Butch Wilmore and Suni Williams have been aboard the ISS since June. They are expected to splashdown off the Florida coast on March 18.

Four SpaceX Crew-10 members and seven Expedition 72 crew members join each other for a welcoming ceremony shortly after the SpaceX Dragon crew spacecraft docked to the International Space Station and the hatches opened on March 16. [NASA]
Four SpaceX Crew-10 members and seven Expedition 72 crew members join each other for a welcoming ceremony shortly after the SpaceX Dragon crew spacecraft docked to the International Space Station and the hatches opened on March 16. [NASA]

By BlueShift and AFP |

Two NASA astronauts on the International Space Station (ISS) are expected to return home Tuesday (March 18), after a replacement crew docked with the orbital outpost Sunday.

Butch Wilmore and Suni Williams have been aboard the ISS since June after the Boeing Starliner spacecraft they were testing on its maiden crewed voyage suffered propulsion issues and was deemed unfit to fly them back to Earth.

"It was a wonderful day.
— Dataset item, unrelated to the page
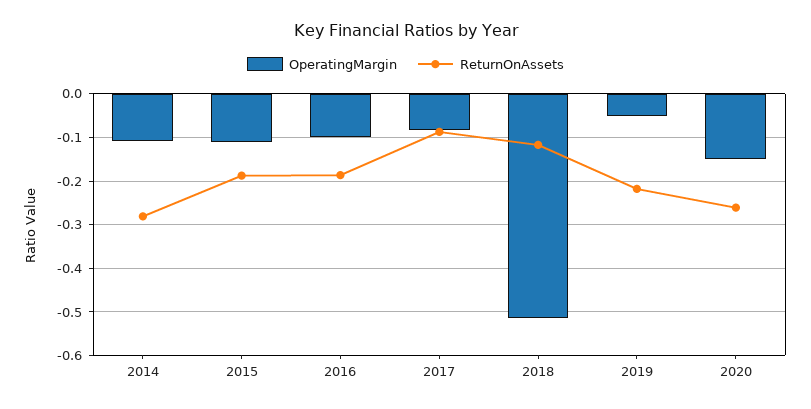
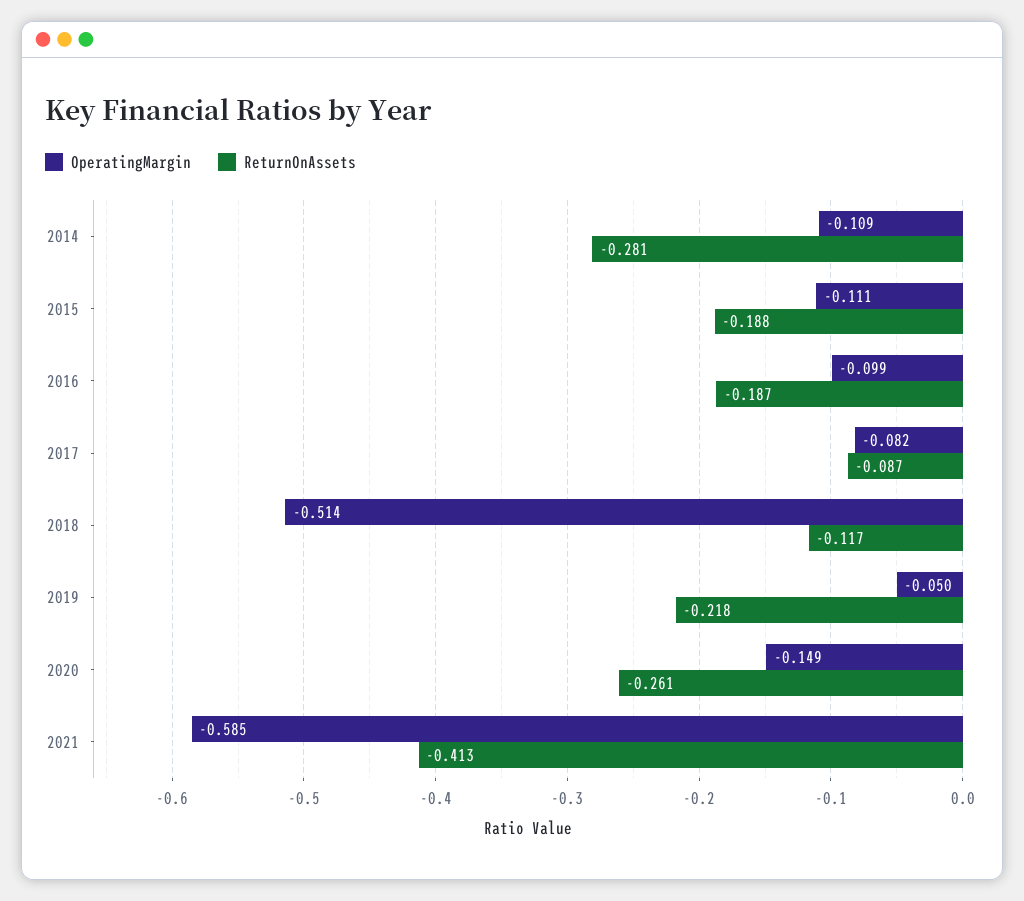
OperatingMargin, 2021: none -> -0.585
ReturnOnAssets, 2021: none -> -0.413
Great to see our friends arrive," Williams told Mission Control shortly after her colleagues emerged onto the orbital lab.

The astronauts were shown on live TV embracing and hugging their counterparts in zero gravity on the space station shortly after their SpaceX Crew Dragon arrived at 12.04am EDT, while the station was roughly 418.4km over the Atlantic Ocean.

The SpaceX Dragon crew spacecraft carrying the four Crew-10 members approaches the International Space Station on March 16. [NASA]
The SpaceX Dragon crew spacecraft carrying the four Crew-10 members approaches the International Space Station on March 16. [NASA]

The NASA duo's Starliner had returned to Earth empty, without experiencing further major issues -- leaving them stuck for nine months after what was meant to have been a days-long roundtrip.

Crew-10 experiments

Their prolonged stay was significantly longer than the standard ISS rotation for astronauts of roughly six months.

But it is much shorter than the US space record of 371 days set by NASA astronaut Frank Rubio aboard the ISS in 2023, or the world record held by Russian cosmonaut Valeri Polyakov, who spent 437 continuous days aboard the Mir space station.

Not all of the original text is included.